Synopsis: Poor Man’s Search Engine

I was working in a technical support job in 1995, at a time when companies were just starting to adopt the Web as a way to provide information to their customers. We had a collection of short documents describing solutions to common support questions, and we wanted to put them on the Web in a knowledge base application.

As the collection grew, I quickly realized that it needed to be searchable because customers didn’t want to browse through hundreds of articles to find what they were looking for. One strategy would be to organize the articles into categories, but even these were too large, and many articles belonged in multiple categories.

We wanted our customers to search the articles, narrowing down the list to those matching any criteria. The most flexible and straightforward interface allowed the customer to enter any set of words and show them the articles in which those words appear.
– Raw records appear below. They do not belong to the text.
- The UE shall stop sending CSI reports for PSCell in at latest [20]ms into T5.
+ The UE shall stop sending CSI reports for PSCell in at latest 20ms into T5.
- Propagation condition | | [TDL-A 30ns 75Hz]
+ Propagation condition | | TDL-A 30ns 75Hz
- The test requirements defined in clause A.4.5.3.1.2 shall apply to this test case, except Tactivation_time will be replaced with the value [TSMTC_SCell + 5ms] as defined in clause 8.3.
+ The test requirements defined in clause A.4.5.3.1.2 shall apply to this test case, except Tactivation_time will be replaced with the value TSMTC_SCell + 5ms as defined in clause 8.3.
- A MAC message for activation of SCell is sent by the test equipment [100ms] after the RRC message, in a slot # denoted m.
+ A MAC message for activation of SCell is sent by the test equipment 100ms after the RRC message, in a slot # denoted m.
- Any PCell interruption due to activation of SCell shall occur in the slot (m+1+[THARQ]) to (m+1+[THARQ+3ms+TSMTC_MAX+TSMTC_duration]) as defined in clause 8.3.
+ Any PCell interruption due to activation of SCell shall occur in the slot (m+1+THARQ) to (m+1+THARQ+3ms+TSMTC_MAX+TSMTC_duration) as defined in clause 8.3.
An article was weighted higher if it matched the search terms more fully. Also, we wanted to match word forms. For example, a search for the word “crash” should also match “crashed”, “crashes”, and “crashing”. Of course, the search had to work in a growing collection of documents quickly enough to be useful in a web application.

If this description sounds superfluous, it shouldn’t be surprising. Searching through text online is now so common that we can hardly recall the time before it was available. But using SQL to search by keywords while also making the solution both fast and accurate is deceptively difficult.
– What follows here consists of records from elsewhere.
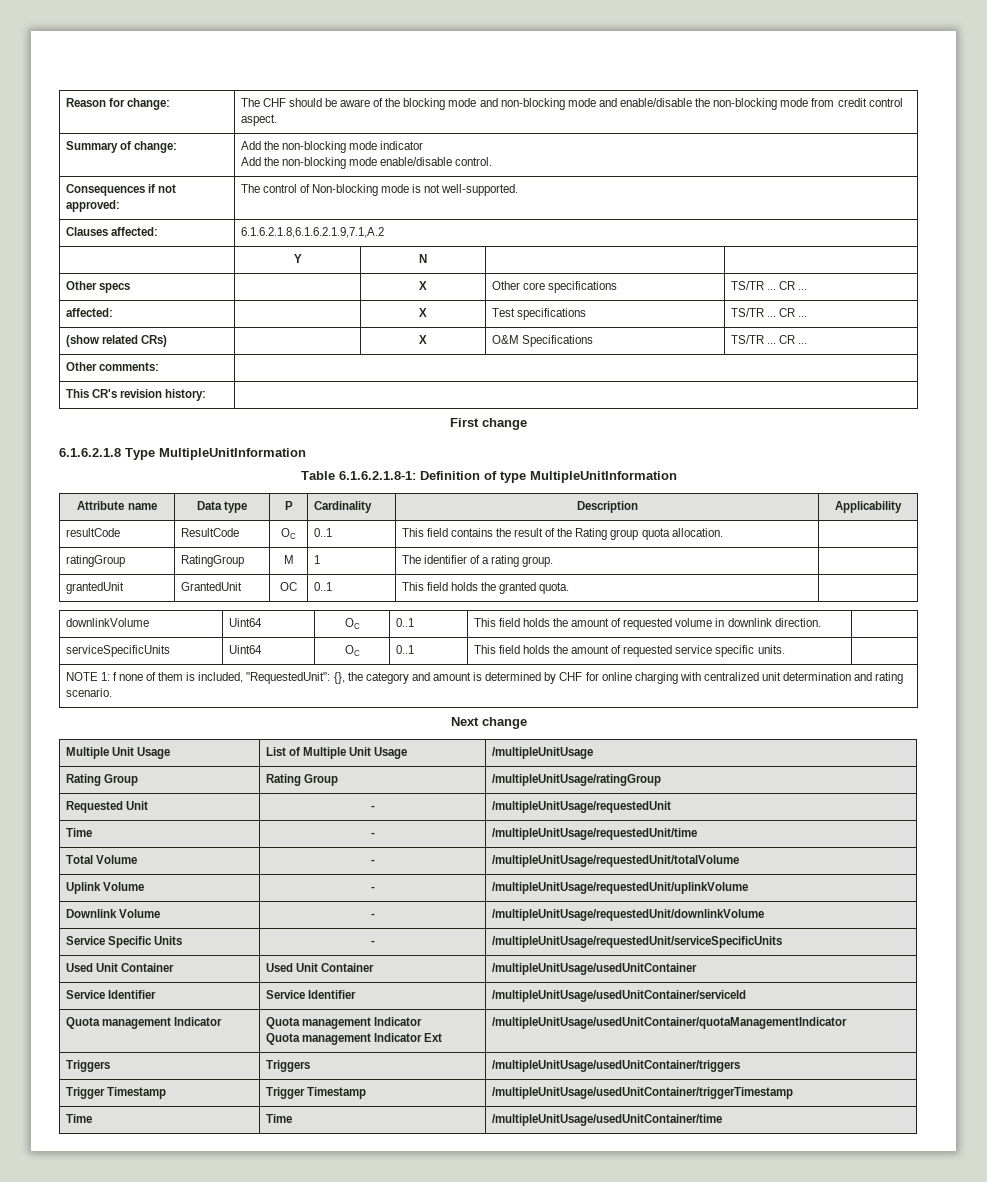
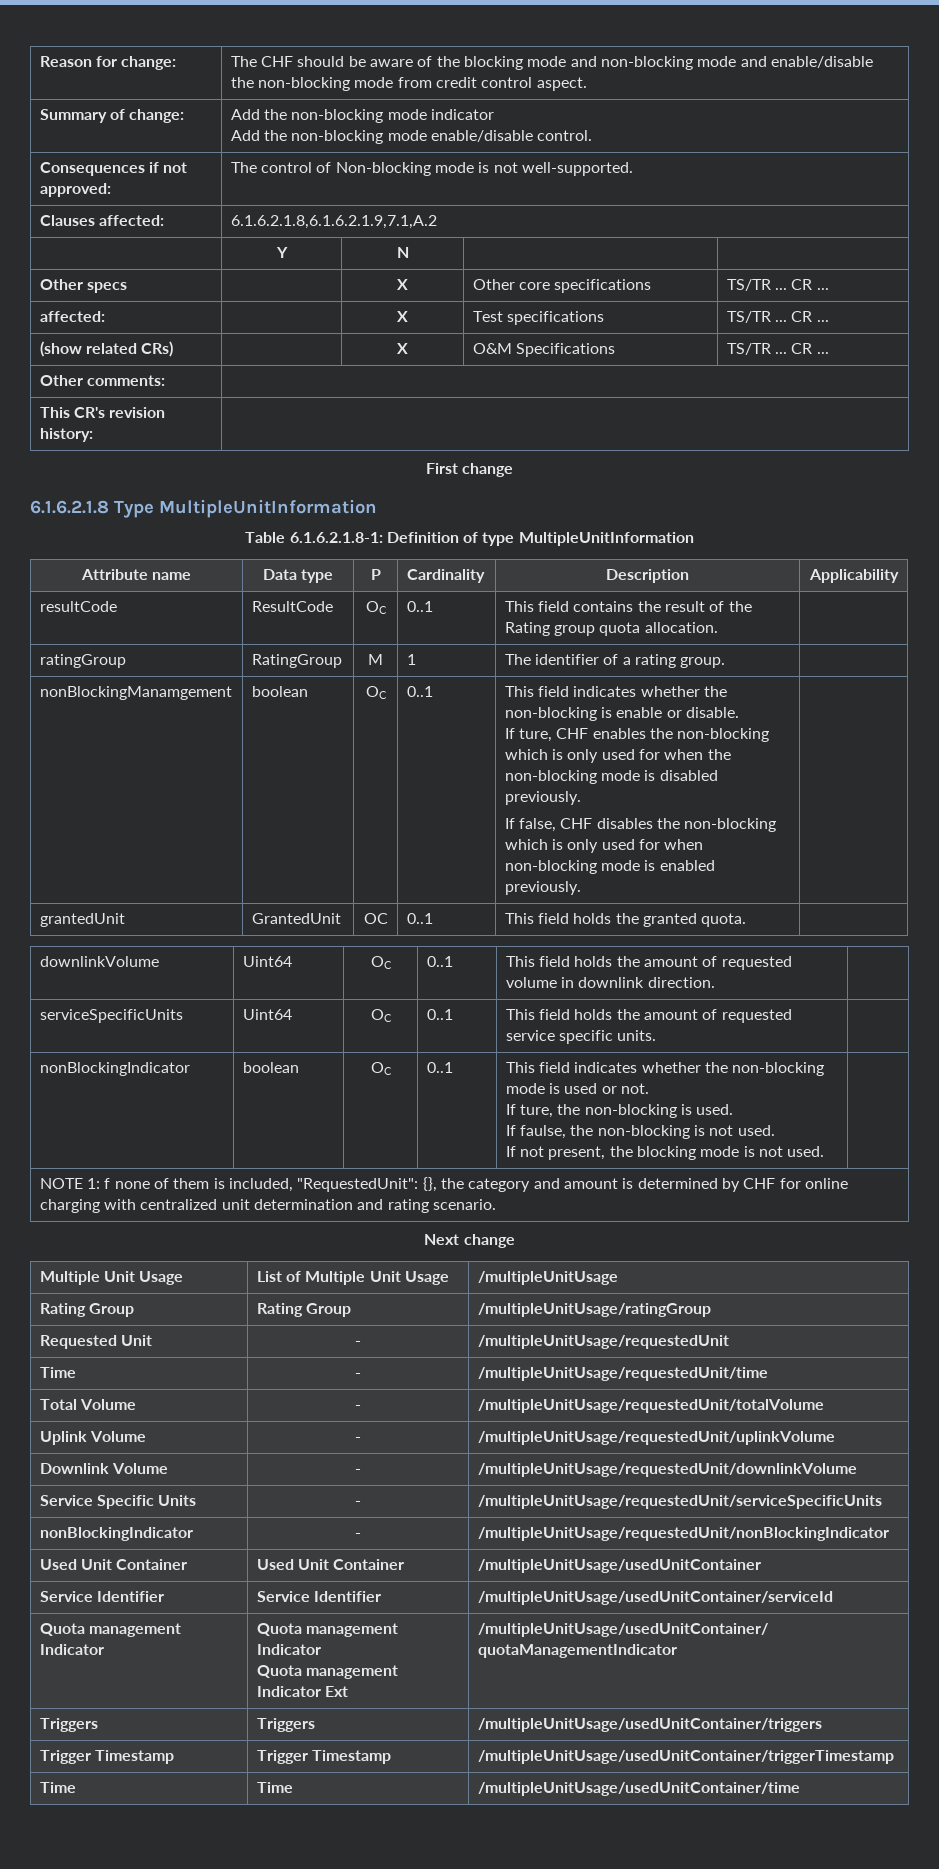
+ nonBlockingManamgement | boolean | OC | 0..1 | This field indicates whether the non-blocking is enable or disable.
+ If ture, CHF enables the non-blocking which is only used for when the non-blocking mode is disabled previously.
+ If false, CHF disables the non-blocking which is only used for when non-blocking mode is enabled previously.
+ nonBlockingIndicator | boolean | OC | 0..1 | This field indicates whether the non-blocking mode is used or not.
+ If ture, the non-blocking is used.
+ If faulse, the non-blocking is not used.
+ If not present, the blocking mode is not used. |
+ nonBlockingIndicator | - | /multipleUnitUsage/requestedUnit/nonBlockingIndicator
Objective: Full-text search#

Any application that stores text needs to search for words or phrases within that text. We use databases to store more textual data than ever, and, at the same time, we demand to be able to search text that matches our criteria at ever greater speeds. Web applications especially need high-performance and scalable database techniques for searching text.

One fundamental principle of SQL (and relational theory from which SQL is derived) is that a value in a column is atomic. That is, we can compare a value to another value, but we always compare the whole value when we do that. Comparing substrings is bound to be inefficient or inaccurate in SQL.

Despite this, we need a way to compare a short string with a longer string and to find a match when the short string occurs anywhere within the longer string. How can we achieve this using SQL?

Legitimate uses of the antipattern#

We will see that the expressions in the next lesson are legal SQL queries and that they have a straightforward and simple usage. That counts for a lot.

Performance is often important, but some queries are run so infrequently that it doesn’t make sense to invest a lot of resources to optimize them. Maintaining indexes to benefit a rarely used query could be just as costly as running that query inefficiently. If the nature of a query is ad hoc, there’s no guarantee that the index we define would benefit that query anyway.

It’s hard to use pattern-matching operators for complex queries, but if we design the patterns for simple cases, they can help us get the right results with the least fuss.